腹話術伝道の学び

他の分野から学ぶ①

-脚本と演技の関係-

「探しなさい。そうすれば見出します。」

マタイの福音書7章7節

私たちは、ゴスペル腹話術を志している者ですから、聖書台本研究はとても大切です。それで、これまで、かなりの時間を費やして、聖書研究からメッセージの仕方、そして聖書台本作成まで学んできました。けれども、みなさんの中には、「メッセージだけでも難しいのに、それを台本にするのはもっと難しい」と感じた方もおられるかもしれません。神さまがこれほど楽しい賜物をくださったのに、どうして苦しくなってしまうのでしょう。それは、聖書台本だけをじっと見つめているので、つい近視眼的になり、思考が停止してしまうからだと思います。

そこで、これからしばらくは、一度聖書台本の世界から目を話して、他の芸術的分野から学んでみたいと思うのです。といっても、今はコロナ禍で、あらゆる分野の活動がストップしています。そこで、一番簡単な学び方として、毎朝見られる「朝の連続テレビ小説」(通称「朝ドラ」お昼に再放送)を通して、どんな研究ができるかをご紹介したいと思います。

脚本がいのち

テレビドラマというのは、俳優たちが役になりきって演じている姿が目立ちますので、つい忘れがちですが、彼らはみんな「本(脚本)」にそって演じているのです。(少々のアドリブはありますが)ですから、脚本そのものが物語のいのちであって、俳優はそれに従っているにすぎません。「この場面のこの台詞は良かった」「なんでこういうふうな展開になるの?」などと感じる時、物語そのものを紡いでいる脚本家のことを考えてください。きっとその人の創作理念や人間観、人生観など、たくさんのことに気が付くことでしょう。それがたとえ聖書の価値観とは違っても、とにかくは受けとめ、その脚本家が表現したいことをどういうストーリーで展開しているか、という点から分析してみてください。これは腹話術台本を作成するときにも、大いに役立つと思います。

俳優の演技も大切

今、脚本がいのちだと言いましたが、実は脚本と俳優の演技はどちらも重要です。確かに、俳優がどんなにすばらしくても、脚本そのものが悪ければどうにもなりません。しかし、脚本がすばらしくても、俳優にそこまで演じる力がなければ、これもまたドラマとしては成り立ちません。そういう点では、腹話術も台本がいのちではありますが、それをどう演じるかというのもいのちとりになると言えるわけです。

どうか、朝ドラを見る時は、俳優の台詞とその言い回し、間の取り方、動作、表情、他の人物との掛け合いなど、しっかり観察してみてください。
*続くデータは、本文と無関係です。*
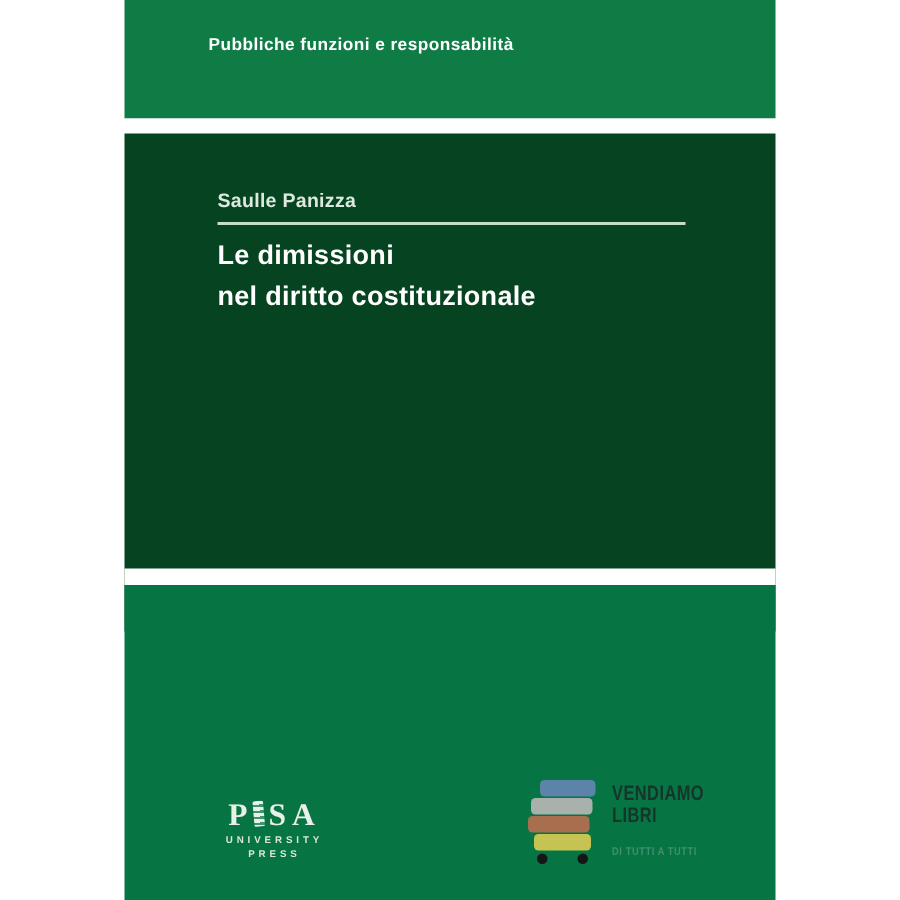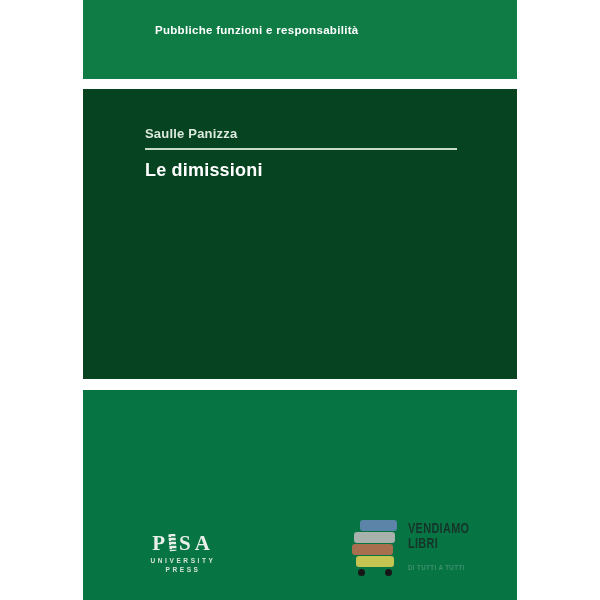--- a/index.html
+++ b/index.html
@@ -55,7 +55,7 @@
 
   .series-title {
     position: absolute;
-    left: 72px;
+    left: 56px;
     top: 24px;
     font-size: 11.5px;
     font-weight: bold;

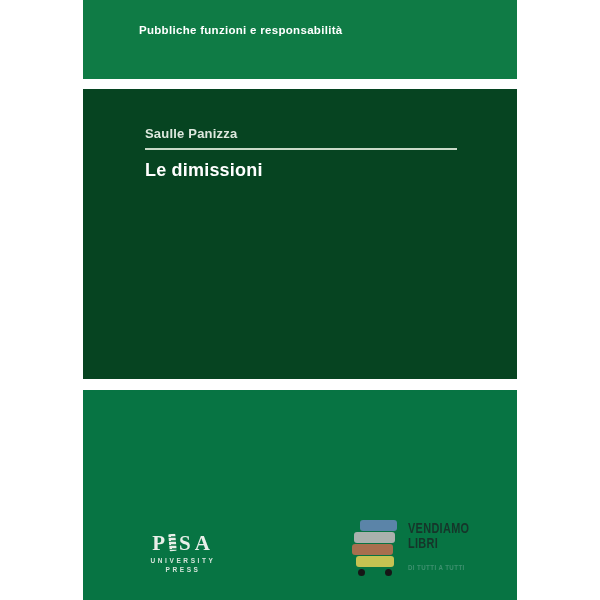--- a/index.html
+++ b/index.html
@@ -195,6 +195,7 @@
       <div class="rule"></div>
       <div class="title-block">
         <div>Le dimissioni</div>
+        <div>nel diritto costituzionale</div>
       </div>
     </div>
     <div class="stripe stripe-2"></div>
きっと人形の動きや台詞の言い回しのために参考になることがあると思います。

朝ドラファンの声を聞く

テレビは常に視聴率が気になるものですが、どんなに低い視聴率でも、“朝ドラファン”という人たちがいるものです。彼らが何をどう見て、楽しんでいるか、という声を聞く(ネット上の反応など)のも、大変参考になります。私たちが、うっかり聞き逃したり、見逃したりした点を、彼らは鋭く観察して味わっているのです。そういう点では、「相手にどう伝え、楽しませ、感動を与えるか」ということを考えさせられます。それも腹話術にとっては大切なポイントでしょう。

テレビドラマと腹話術の違い

最後に、この点は心得ておくべきことですが、テレビドラマは、あくまでも撮影したものを編集しているということです。舞台設定、道具係、音響照明担当、監督、演出家、編集者等々の力を結集した総合芸術ですから、私たちの生の腹話術とは根本的に違います。それでも、たくさんのことを学べますので、是非取り組んでみてください。朝食、昼食を食べながらではなく、しっかりと集中して、15分間は何もしないで、というくらいの姿勢で味わってみましょう。